* Work task
From the listing below, output only the lines starting at the line that has "order number: PO-21896 -> PO-21796" and ending at the line that has "total: 646.91 -> 684.23", exactly as they appear, ends included.

━━━━━━━━━━━━━━━━━━━━

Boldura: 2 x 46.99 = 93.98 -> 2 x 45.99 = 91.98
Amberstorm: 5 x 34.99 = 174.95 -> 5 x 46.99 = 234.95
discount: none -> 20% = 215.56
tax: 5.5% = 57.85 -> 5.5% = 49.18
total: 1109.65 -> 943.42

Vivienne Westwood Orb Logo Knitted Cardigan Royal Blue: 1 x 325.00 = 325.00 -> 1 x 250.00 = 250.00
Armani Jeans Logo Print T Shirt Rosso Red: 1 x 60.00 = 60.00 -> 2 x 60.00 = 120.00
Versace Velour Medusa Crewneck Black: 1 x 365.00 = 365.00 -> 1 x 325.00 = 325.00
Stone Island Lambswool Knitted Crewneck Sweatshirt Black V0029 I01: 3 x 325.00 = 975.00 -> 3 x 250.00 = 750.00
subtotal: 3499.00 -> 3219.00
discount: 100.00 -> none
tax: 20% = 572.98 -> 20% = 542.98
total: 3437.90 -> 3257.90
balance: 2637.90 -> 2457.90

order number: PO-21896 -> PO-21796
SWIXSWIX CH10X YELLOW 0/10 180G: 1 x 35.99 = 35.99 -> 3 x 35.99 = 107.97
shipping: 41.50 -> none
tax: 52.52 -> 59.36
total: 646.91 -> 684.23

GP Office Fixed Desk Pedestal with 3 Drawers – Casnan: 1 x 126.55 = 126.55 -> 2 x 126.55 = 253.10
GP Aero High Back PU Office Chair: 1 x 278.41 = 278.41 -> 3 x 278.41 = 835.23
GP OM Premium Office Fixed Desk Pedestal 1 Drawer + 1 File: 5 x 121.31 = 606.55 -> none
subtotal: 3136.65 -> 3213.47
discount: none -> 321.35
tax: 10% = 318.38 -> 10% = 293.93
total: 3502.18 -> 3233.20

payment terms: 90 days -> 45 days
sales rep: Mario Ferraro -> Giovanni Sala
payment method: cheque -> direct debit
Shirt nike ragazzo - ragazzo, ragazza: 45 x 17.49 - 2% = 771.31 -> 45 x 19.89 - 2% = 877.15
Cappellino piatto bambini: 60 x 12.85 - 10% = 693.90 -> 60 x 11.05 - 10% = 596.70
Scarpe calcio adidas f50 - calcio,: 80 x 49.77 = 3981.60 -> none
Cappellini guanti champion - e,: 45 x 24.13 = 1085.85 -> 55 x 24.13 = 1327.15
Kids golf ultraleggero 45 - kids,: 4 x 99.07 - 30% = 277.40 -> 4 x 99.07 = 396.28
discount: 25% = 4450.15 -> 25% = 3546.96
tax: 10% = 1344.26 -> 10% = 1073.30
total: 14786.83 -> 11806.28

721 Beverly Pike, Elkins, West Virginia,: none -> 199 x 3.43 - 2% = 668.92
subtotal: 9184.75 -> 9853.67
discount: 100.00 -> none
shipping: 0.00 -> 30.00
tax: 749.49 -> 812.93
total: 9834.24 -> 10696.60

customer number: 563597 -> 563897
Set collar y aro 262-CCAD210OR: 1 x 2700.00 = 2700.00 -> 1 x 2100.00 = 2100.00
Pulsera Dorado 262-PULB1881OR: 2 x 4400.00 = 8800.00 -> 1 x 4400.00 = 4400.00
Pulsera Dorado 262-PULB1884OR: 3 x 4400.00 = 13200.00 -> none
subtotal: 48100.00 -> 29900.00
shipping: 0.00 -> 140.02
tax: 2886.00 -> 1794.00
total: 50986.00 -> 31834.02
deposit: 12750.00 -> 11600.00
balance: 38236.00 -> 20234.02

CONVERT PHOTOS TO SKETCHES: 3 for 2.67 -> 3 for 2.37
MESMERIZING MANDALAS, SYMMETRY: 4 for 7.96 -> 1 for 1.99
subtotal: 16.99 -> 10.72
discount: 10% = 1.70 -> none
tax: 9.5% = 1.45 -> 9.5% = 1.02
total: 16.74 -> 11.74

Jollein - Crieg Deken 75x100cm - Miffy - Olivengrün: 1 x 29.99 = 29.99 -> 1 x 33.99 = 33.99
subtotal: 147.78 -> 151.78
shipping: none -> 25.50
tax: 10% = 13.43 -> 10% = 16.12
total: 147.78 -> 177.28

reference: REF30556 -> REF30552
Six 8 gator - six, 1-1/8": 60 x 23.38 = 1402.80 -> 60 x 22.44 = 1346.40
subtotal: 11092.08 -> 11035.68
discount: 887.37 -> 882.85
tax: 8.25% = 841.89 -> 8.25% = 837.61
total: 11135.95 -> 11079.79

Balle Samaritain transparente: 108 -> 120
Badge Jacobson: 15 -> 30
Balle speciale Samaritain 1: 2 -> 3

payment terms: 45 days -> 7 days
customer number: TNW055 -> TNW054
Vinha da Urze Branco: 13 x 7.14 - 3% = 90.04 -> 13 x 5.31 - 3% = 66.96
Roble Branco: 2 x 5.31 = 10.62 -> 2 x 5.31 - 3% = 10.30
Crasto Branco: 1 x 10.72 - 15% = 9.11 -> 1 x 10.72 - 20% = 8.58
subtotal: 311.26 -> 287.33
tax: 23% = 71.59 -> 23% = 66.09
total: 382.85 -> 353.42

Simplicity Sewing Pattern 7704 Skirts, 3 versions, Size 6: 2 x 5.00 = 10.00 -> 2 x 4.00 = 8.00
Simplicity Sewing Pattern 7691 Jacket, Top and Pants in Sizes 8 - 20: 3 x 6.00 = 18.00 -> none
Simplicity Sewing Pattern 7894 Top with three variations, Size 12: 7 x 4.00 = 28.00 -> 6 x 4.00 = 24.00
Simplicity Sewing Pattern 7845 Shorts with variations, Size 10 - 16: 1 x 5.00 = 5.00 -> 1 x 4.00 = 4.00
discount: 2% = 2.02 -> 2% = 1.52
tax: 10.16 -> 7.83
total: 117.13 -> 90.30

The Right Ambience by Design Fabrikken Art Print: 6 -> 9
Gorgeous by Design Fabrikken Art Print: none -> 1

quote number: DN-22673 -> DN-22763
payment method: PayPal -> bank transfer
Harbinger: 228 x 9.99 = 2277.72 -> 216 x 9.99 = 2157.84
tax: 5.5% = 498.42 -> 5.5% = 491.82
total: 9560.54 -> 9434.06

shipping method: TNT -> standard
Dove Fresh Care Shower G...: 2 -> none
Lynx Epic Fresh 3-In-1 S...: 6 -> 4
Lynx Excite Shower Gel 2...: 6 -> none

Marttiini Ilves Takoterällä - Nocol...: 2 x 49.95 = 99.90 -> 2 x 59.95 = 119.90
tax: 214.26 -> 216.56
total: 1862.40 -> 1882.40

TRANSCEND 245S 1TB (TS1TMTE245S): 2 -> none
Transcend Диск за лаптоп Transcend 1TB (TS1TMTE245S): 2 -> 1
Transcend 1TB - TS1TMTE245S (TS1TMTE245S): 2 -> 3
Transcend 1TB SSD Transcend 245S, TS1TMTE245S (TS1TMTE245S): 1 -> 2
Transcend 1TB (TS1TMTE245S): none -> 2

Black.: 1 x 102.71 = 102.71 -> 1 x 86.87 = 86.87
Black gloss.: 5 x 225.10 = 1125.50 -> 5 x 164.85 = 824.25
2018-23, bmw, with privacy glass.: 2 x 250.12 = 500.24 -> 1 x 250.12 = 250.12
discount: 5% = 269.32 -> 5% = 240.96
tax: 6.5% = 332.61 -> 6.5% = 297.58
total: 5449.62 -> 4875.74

━━━━━━━━━━━━━━━━━━━━

* Expected answer
order number: PO-21896 -> PO-21796
SWIXSWIX CH10X YELLOW 0/10 180G: 1 x 35.99 = 35.99 -> 3 x 35.99 = 107.97
shipping: 41.50 -> none
tax: 52.52 -> 59.36
total: 646.91 -> 684.23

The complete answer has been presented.